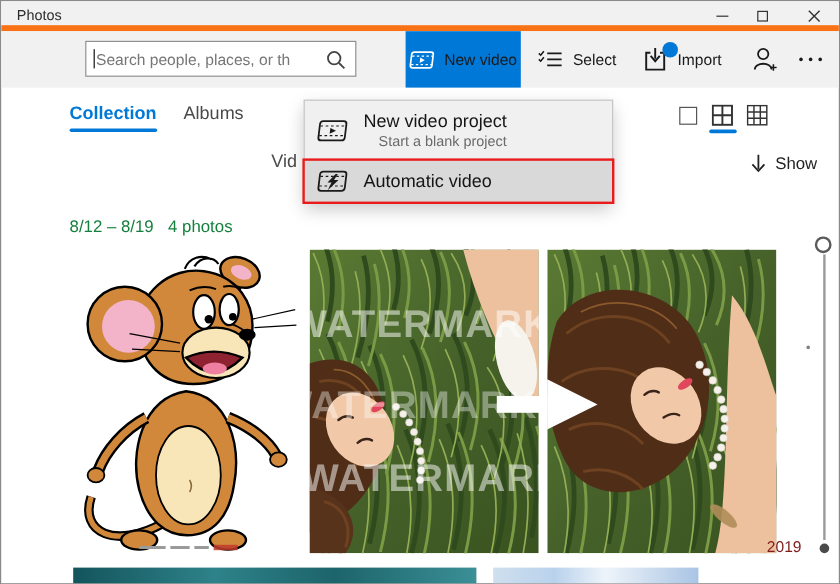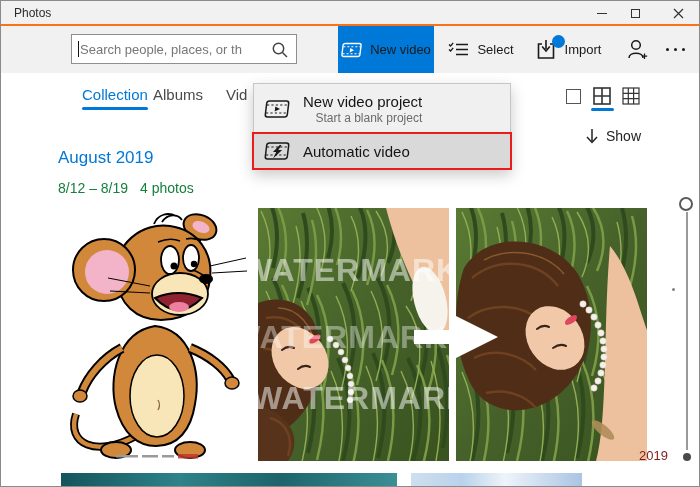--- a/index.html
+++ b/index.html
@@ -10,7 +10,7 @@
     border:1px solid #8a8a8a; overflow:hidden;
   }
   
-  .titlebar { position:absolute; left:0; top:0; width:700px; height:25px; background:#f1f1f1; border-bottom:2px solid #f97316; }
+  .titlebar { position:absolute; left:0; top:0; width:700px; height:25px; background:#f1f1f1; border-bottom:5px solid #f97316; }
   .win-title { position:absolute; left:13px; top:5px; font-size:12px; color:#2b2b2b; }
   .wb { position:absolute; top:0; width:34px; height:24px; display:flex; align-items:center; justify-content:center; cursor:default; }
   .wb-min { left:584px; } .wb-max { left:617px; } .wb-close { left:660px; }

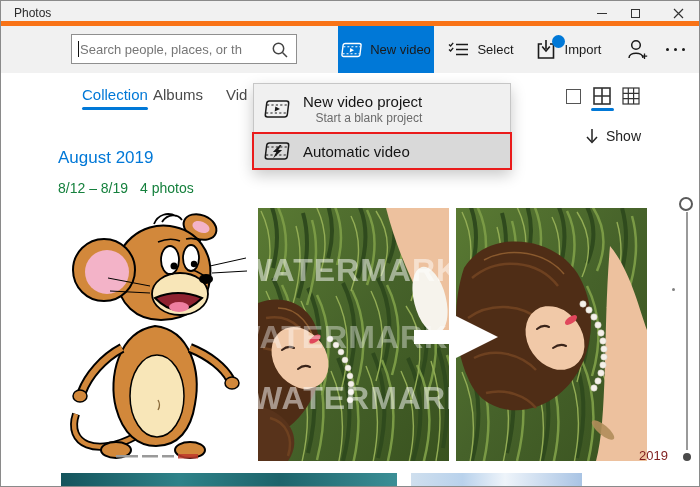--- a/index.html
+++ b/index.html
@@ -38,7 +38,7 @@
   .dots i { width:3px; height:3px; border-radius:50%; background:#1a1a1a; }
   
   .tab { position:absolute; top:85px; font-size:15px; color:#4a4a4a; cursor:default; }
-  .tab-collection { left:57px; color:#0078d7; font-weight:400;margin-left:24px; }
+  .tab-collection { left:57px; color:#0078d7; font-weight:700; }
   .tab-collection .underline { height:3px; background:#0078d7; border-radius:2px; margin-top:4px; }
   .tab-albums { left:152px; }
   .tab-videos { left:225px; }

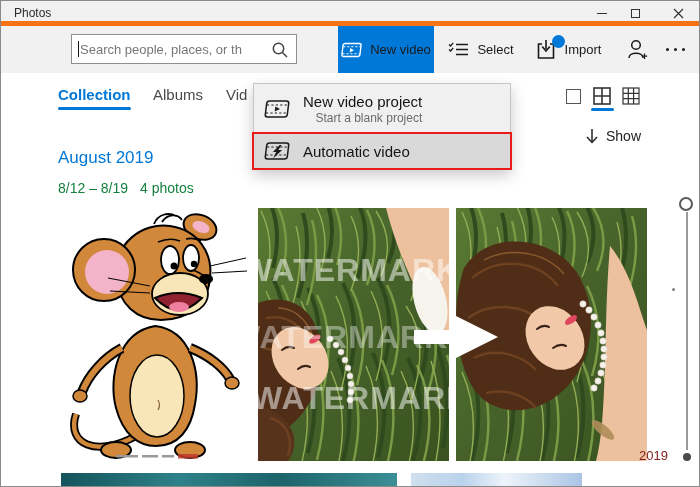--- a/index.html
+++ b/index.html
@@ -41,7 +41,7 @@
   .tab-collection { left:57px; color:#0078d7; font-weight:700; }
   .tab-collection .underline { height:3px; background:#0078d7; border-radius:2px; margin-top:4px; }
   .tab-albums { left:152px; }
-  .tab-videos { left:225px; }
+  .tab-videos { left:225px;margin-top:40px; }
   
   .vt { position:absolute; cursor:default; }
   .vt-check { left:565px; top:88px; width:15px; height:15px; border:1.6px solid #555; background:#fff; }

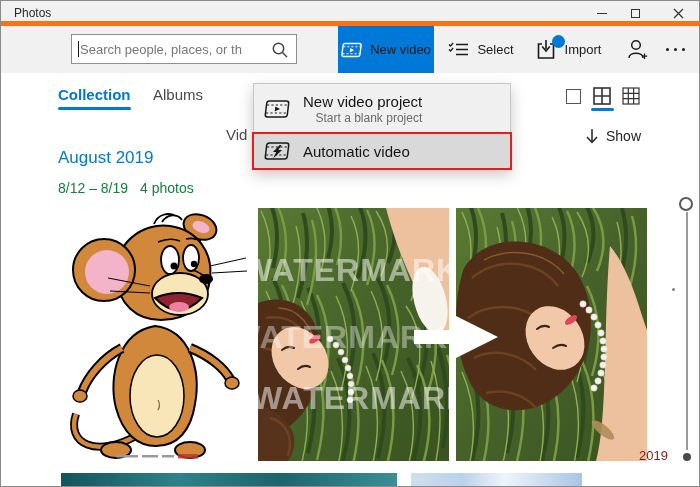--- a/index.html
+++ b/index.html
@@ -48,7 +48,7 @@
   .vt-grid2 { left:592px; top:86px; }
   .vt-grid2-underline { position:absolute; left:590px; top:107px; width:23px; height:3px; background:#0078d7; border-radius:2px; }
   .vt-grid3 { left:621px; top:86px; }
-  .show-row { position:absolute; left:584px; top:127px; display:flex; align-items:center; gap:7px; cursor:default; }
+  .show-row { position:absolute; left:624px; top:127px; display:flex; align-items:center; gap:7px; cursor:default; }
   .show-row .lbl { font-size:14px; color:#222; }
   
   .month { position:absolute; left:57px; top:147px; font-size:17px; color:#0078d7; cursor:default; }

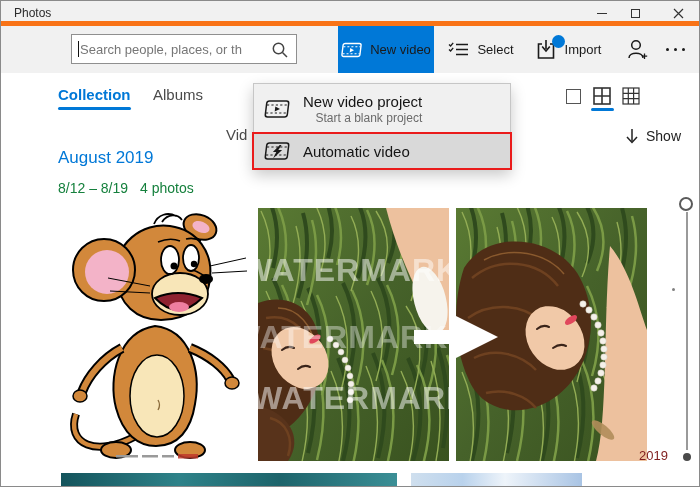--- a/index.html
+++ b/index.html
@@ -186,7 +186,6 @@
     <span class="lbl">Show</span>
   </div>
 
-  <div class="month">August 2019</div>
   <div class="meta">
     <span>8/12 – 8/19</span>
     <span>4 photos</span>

- - -

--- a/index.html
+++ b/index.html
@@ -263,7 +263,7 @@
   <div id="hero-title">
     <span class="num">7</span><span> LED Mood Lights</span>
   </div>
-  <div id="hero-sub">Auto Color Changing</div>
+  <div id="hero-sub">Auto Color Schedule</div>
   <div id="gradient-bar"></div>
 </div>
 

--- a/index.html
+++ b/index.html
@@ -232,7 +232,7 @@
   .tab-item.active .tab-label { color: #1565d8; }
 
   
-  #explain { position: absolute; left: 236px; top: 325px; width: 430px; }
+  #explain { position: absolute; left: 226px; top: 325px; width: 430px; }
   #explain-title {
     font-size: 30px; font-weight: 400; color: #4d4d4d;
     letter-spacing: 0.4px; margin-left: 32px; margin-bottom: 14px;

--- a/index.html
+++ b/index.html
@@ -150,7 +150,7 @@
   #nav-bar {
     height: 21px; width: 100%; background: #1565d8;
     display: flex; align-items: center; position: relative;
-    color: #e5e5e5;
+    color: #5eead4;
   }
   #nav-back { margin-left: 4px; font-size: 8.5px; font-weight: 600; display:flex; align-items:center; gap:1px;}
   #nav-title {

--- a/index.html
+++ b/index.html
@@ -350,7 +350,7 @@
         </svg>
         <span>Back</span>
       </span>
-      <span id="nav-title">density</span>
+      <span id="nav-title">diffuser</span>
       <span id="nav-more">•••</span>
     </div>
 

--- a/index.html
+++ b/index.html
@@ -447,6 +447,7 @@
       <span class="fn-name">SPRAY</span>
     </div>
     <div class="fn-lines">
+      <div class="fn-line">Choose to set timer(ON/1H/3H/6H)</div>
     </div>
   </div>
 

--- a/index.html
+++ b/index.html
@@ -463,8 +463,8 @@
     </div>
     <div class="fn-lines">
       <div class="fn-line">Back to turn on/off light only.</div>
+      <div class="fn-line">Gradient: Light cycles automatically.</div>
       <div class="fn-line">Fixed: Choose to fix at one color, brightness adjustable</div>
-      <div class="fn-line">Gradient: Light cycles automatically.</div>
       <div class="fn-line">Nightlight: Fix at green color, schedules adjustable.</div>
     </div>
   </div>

- - -

* **ASSIGNMENT**
In the material above, how many lines include the word "collection"? State that number alone.

* **SOLUTION TO THE EXERCISE**
5